## WHAT IS REQUIRED
Every line below that holds the word "font" counts once; please tally them and give only the total.

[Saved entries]
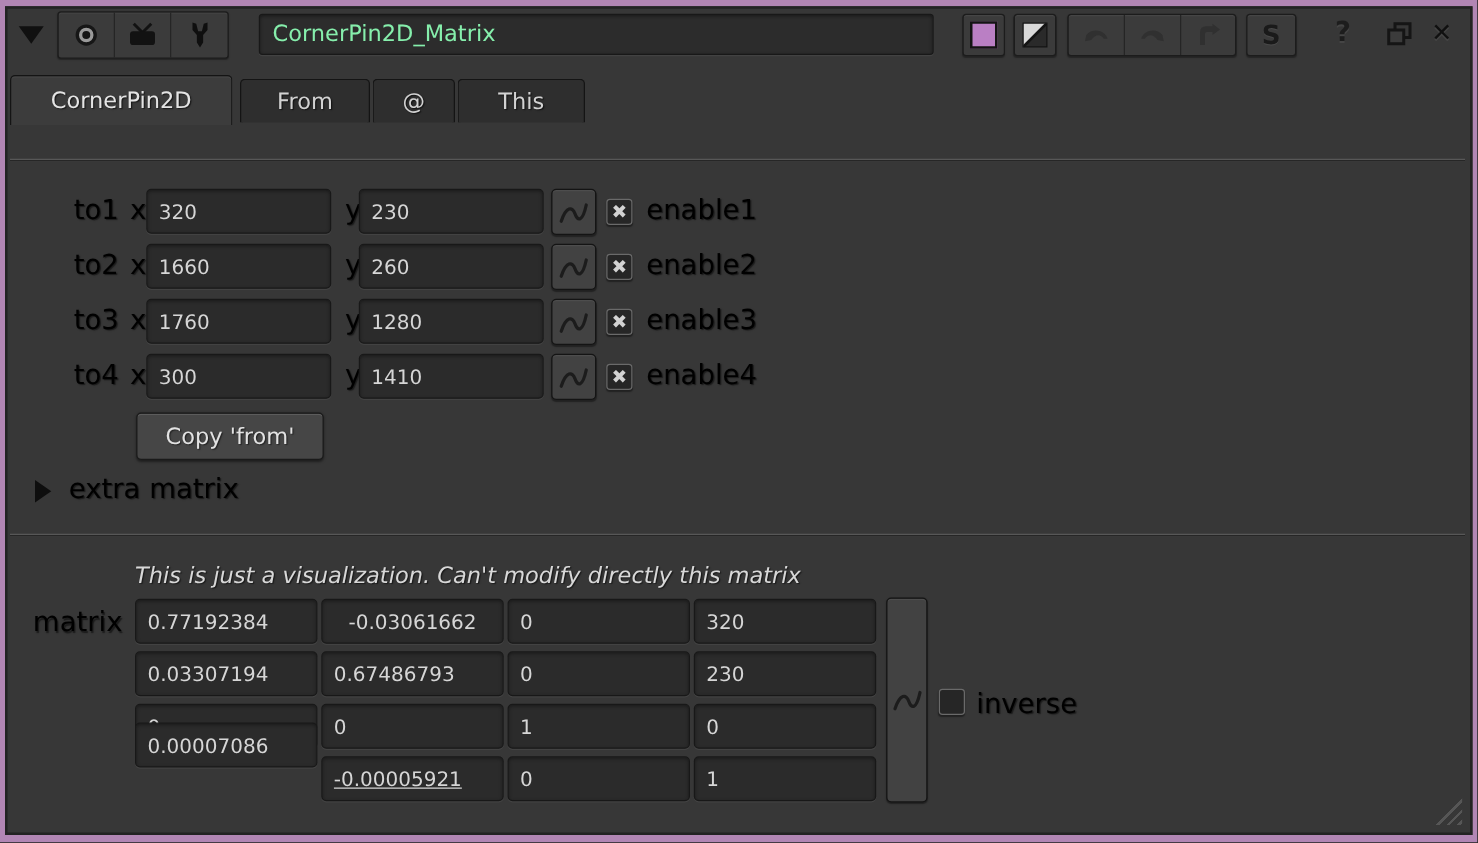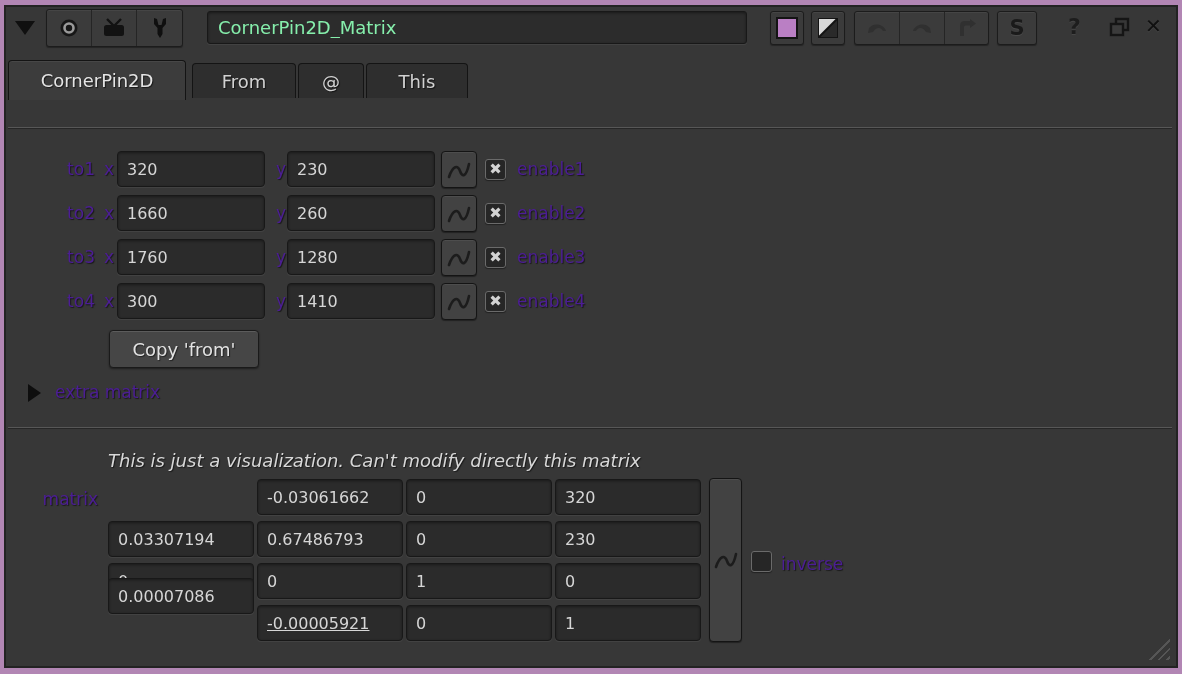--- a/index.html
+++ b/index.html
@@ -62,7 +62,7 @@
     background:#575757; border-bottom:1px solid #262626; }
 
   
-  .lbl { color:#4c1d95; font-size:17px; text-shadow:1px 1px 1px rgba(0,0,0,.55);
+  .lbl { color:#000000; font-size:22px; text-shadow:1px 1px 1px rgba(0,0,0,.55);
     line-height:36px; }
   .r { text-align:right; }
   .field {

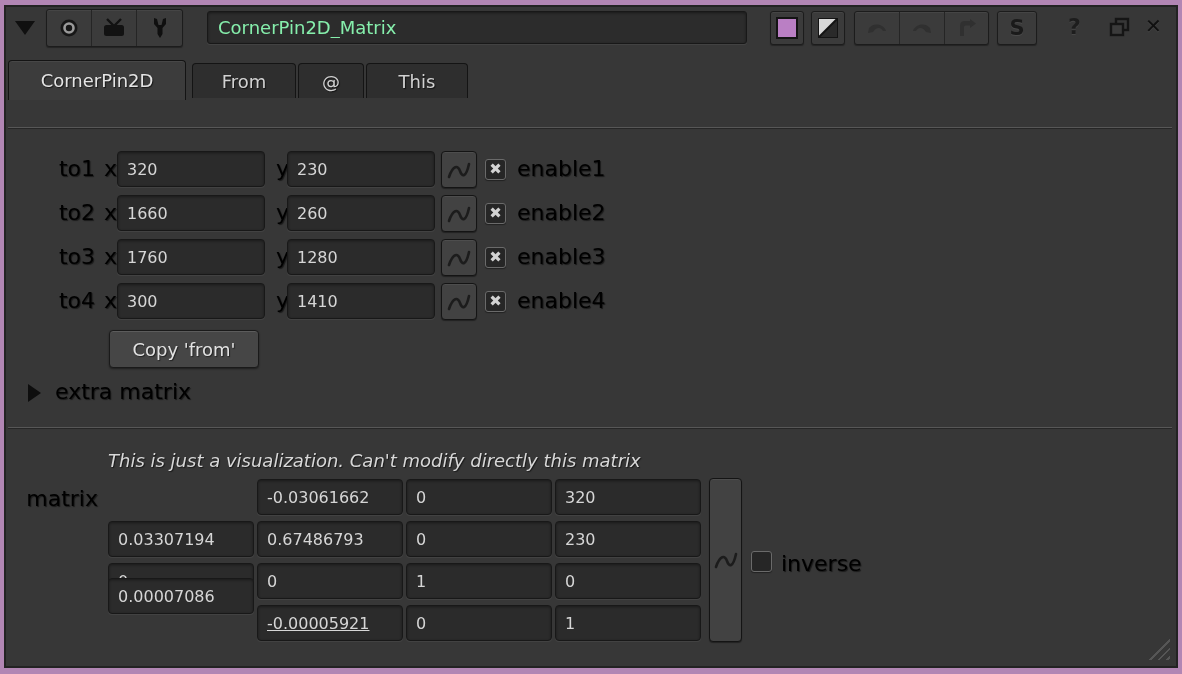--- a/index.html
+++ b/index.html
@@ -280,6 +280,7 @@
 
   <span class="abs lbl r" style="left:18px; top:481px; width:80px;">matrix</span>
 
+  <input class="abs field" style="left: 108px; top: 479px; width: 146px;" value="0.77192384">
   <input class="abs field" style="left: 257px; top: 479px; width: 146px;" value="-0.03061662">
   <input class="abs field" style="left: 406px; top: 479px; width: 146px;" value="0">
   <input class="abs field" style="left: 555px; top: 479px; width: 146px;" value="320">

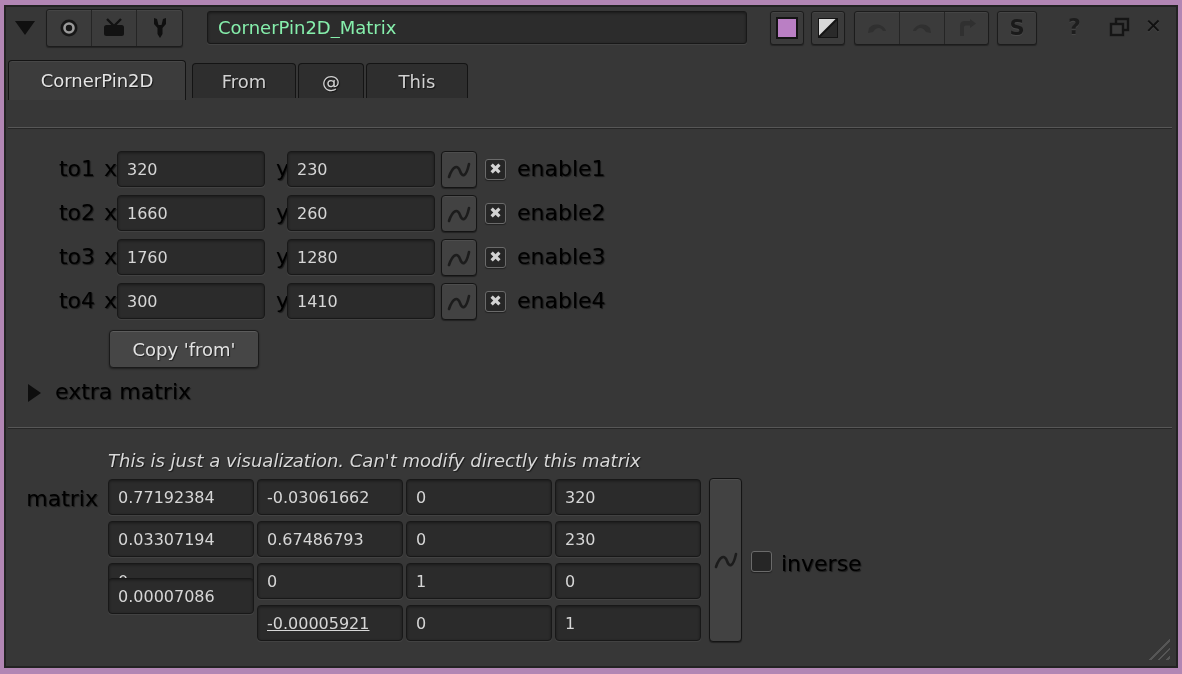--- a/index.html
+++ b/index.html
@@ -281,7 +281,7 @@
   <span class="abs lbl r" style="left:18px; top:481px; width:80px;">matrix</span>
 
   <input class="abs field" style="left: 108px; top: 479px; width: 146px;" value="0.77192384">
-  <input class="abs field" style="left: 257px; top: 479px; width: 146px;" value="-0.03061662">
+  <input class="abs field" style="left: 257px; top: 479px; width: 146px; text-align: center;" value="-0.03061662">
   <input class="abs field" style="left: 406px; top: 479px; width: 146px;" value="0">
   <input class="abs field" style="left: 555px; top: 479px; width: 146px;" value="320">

* * *

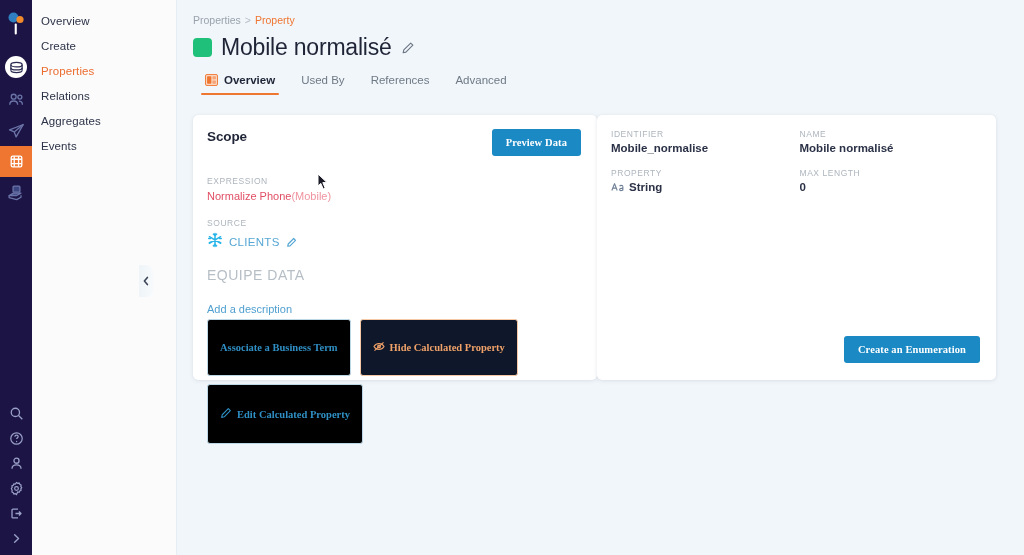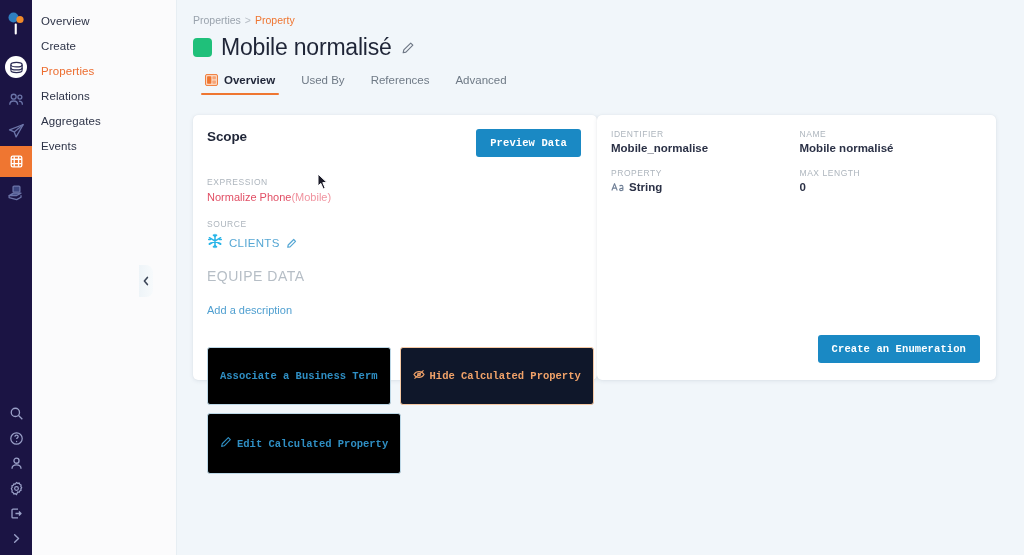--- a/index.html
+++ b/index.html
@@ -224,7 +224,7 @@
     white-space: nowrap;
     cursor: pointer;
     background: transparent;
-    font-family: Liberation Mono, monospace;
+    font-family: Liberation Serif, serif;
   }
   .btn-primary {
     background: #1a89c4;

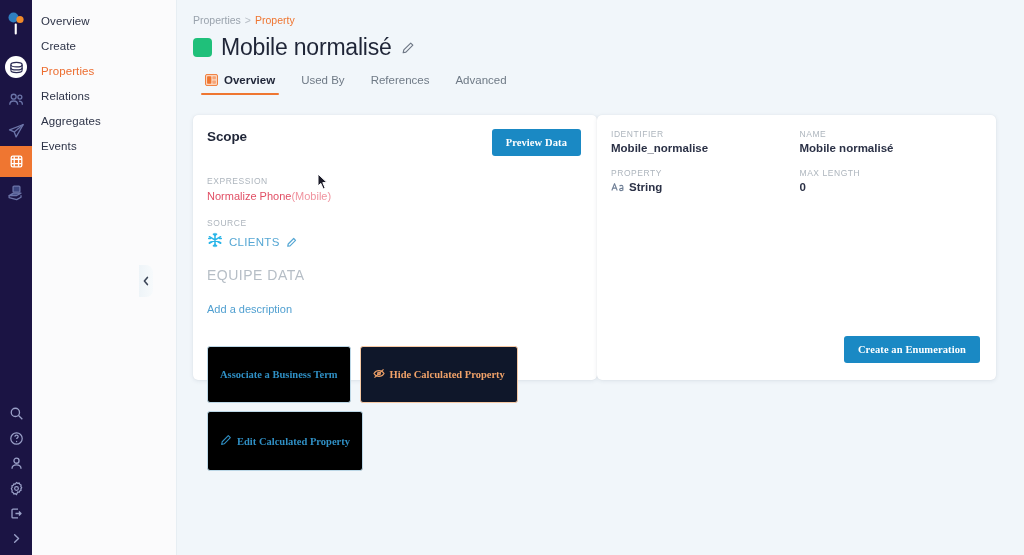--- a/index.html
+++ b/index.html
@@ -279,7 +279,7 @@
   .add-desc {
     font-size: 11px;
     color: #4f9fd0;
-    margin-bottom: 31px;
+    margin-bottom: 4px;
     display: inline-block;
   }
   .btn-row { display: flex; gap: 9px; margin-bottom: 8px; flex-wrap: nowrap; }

## ANSWER SECTION
5